■ What needs to be done: Please copy every line below that contains the string "head".

■ Web page edit records:
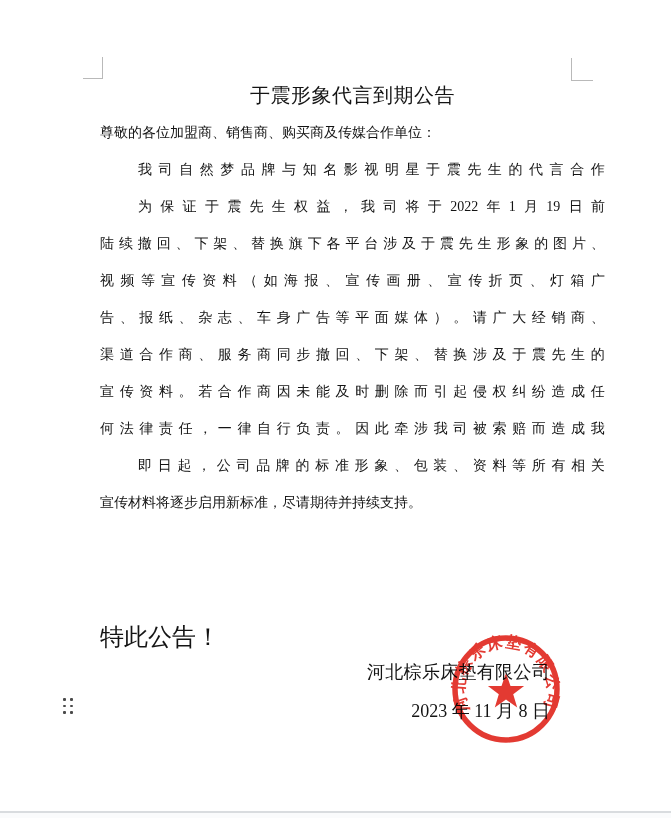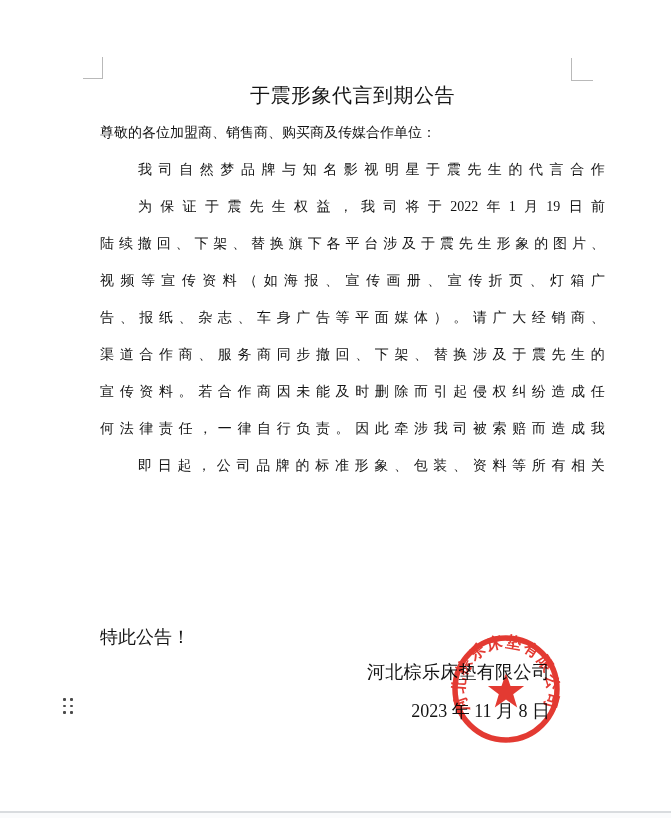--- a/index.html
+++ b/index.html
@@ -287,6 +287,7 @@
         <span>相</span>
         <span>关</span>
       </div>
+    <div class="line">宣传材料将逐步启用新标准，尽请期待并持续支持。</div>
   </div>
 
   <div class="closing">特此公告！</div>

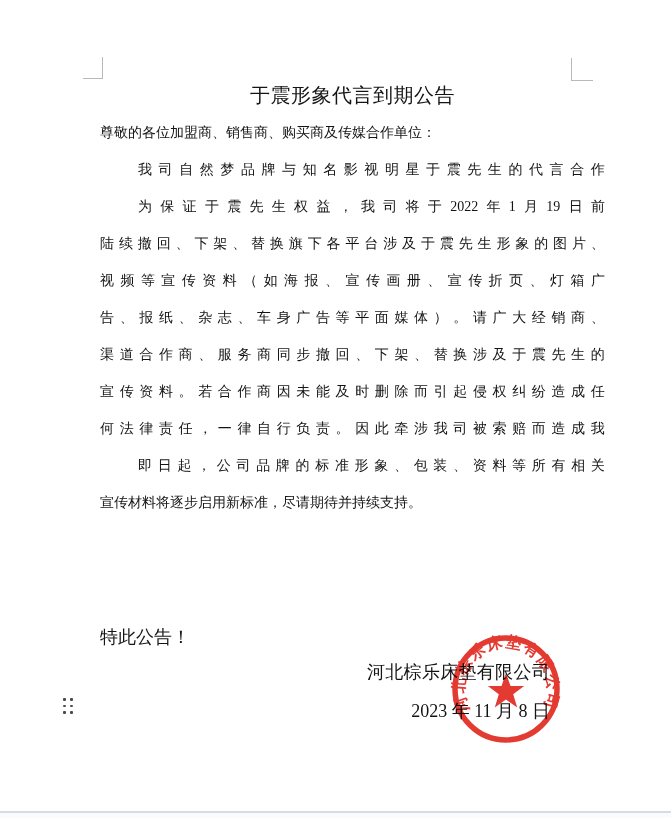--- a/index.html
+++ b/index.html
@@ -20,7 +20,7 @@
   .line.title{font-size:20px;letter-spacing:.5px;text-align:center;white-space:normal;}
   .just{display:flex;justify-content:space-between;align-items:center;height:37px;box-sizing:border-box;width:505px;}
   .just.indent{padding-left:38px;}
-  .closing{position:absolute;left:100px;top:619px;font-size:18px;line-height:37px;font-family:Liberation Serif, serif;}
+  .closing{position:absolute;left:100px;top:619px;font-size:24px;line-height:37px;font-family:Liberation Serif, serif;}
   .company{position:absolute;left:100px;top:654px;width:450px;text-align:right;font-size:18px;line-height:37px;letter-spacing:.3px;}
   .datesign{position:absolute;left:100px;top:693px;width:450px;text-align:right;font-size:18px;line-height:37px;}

==

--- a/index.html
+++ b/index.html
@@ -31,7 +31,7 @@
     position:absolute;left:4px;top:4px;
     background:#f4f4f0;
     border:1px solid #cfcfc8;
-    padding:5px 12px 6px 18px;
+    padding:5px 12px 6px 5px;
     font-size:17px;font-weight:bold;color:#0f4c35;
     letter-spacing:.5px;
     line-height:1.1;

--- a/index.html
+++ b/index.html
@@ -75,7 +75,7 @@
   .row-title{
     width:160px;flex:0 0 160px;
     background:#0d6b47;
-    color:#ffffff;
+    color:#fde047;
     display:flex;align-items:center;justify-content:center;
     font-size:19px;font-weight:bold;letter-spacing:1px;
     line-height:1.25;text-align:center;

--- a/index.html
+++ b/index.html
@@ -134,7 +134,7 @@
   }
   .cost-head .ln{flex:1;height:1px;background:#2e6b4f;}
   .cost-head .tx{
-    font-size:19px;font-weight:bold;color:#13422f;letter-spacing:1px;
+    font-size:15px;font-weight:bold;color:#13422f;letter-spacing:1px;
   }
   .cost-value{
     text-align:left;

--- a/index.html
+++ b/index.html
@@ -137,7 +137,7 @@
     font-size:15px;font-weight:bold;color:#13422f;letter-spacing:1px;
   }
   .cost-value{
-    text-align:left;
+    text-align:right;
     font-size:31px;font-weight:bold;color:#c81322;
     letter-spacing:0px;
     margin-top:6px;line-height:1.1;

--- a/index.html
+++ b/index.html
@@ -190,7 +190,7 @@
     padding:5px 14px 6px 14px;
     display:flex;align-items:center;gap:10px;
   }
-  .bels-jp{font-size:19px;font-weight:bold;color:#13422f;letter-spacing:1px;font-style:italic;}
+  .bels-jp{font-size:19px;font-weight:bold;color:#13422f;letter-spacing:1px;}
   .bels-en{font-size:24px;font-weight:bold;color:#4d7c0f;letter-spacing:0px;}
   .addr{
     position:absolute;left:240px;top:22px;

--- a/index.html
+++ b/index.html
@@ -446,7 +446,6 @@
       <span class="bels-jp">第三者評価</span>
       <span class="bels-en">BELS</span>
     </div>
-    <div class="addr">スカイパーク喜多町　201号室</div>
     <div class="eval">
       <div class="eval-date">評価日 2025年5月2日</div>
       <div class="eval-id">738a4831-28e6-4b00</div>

==

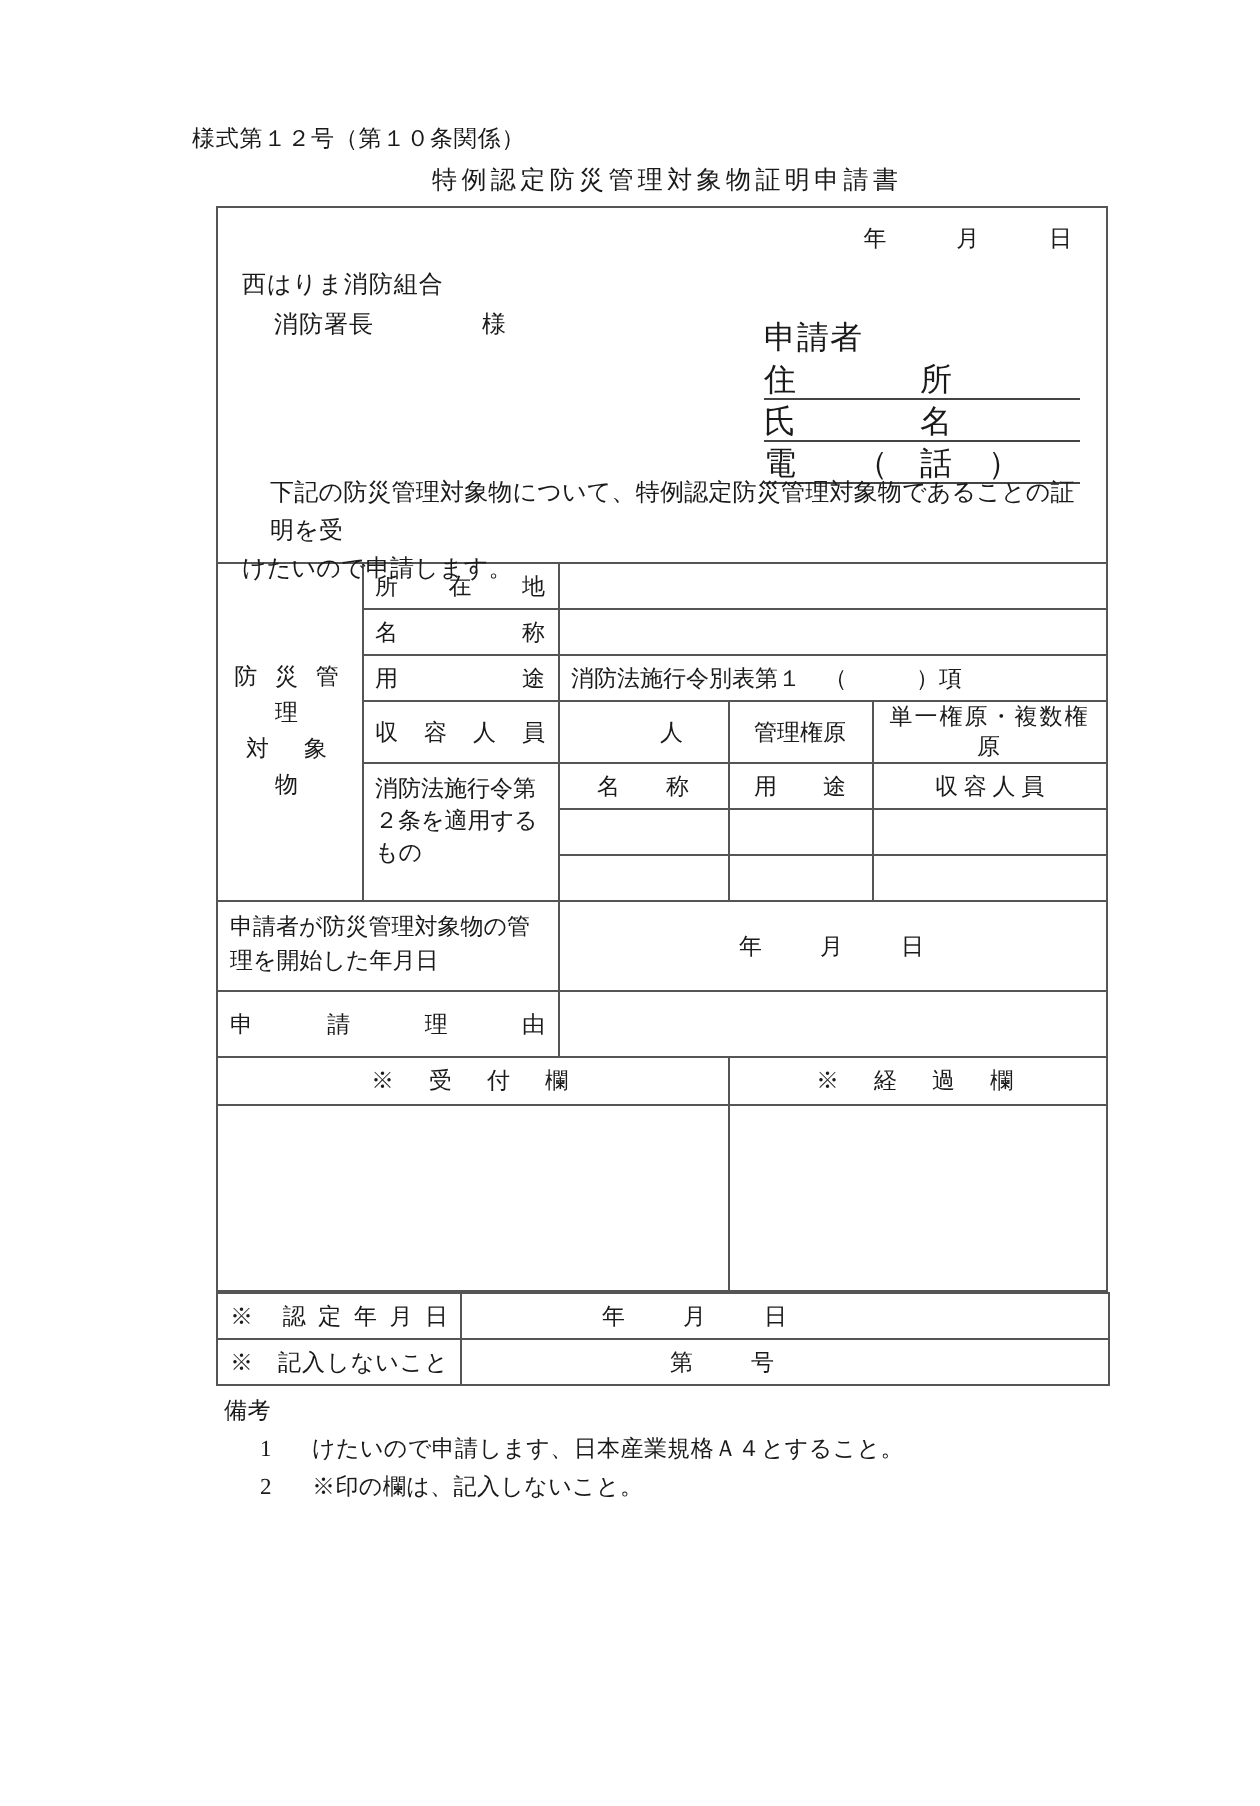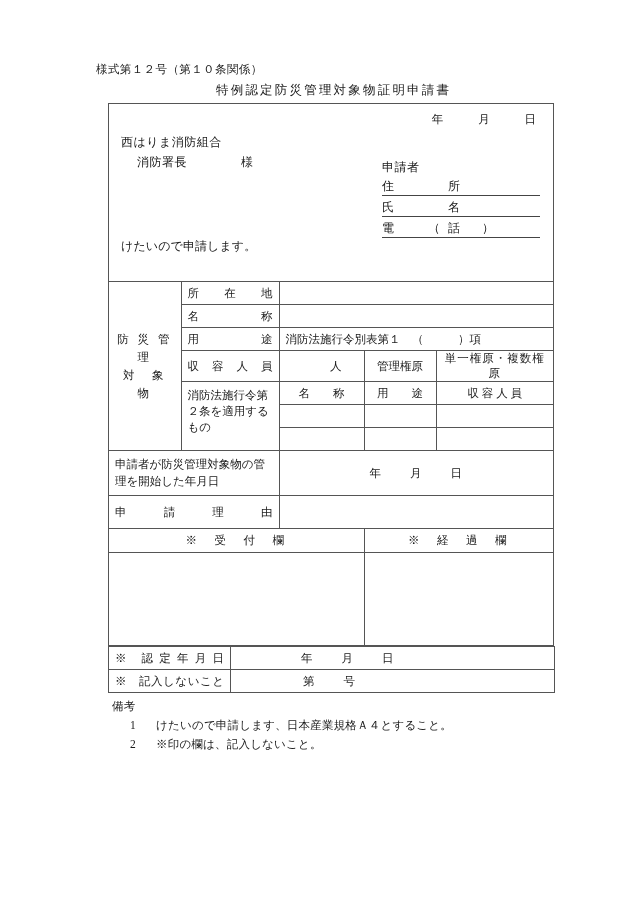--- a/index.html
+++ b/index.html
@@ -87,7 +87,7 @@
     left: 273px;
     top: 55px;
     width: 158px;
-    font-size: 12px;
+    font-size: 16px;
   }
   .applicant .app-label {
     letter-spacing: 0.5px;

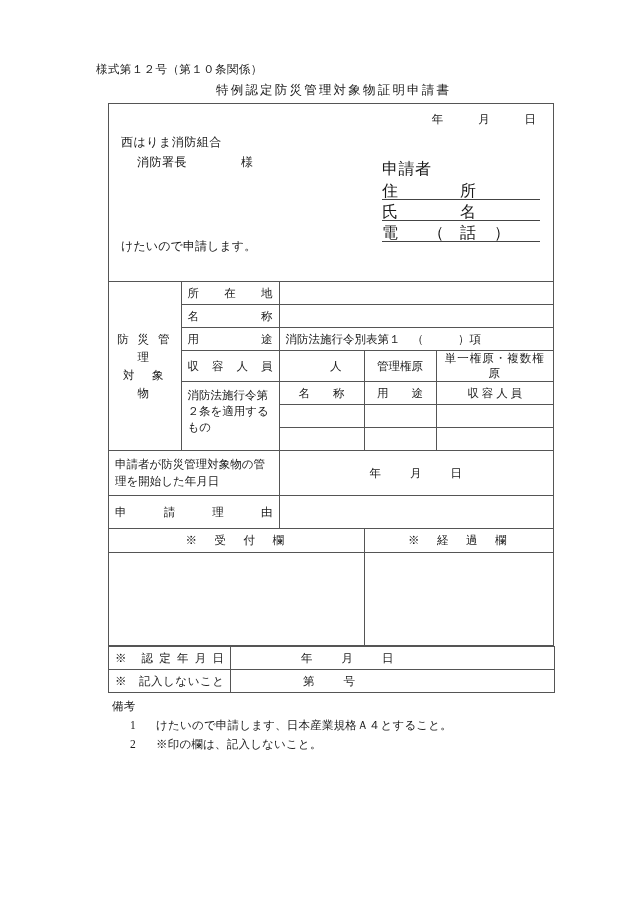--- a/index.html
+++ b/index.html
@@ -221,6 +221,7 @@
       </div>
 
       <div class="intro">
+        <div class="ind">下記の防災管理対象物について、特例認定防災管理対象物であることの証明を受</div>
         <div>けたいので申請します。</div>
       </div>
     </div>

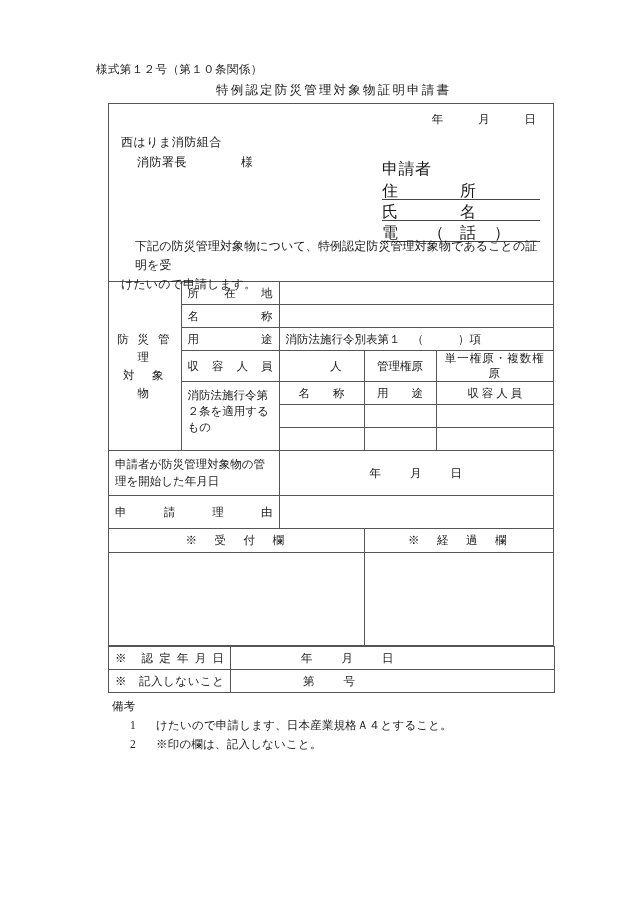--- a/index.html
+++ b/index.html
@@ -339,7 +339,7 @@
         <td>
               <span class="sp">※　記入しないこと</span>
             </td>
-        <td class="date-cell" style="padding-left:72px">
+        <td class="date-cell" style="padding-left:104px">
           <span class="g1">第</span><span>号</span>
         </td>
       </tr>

■ Solution for this problem:
   .cost-head .ln{flex:1;height:1px;background:#2e6b4f;}
   .cost-head .tx{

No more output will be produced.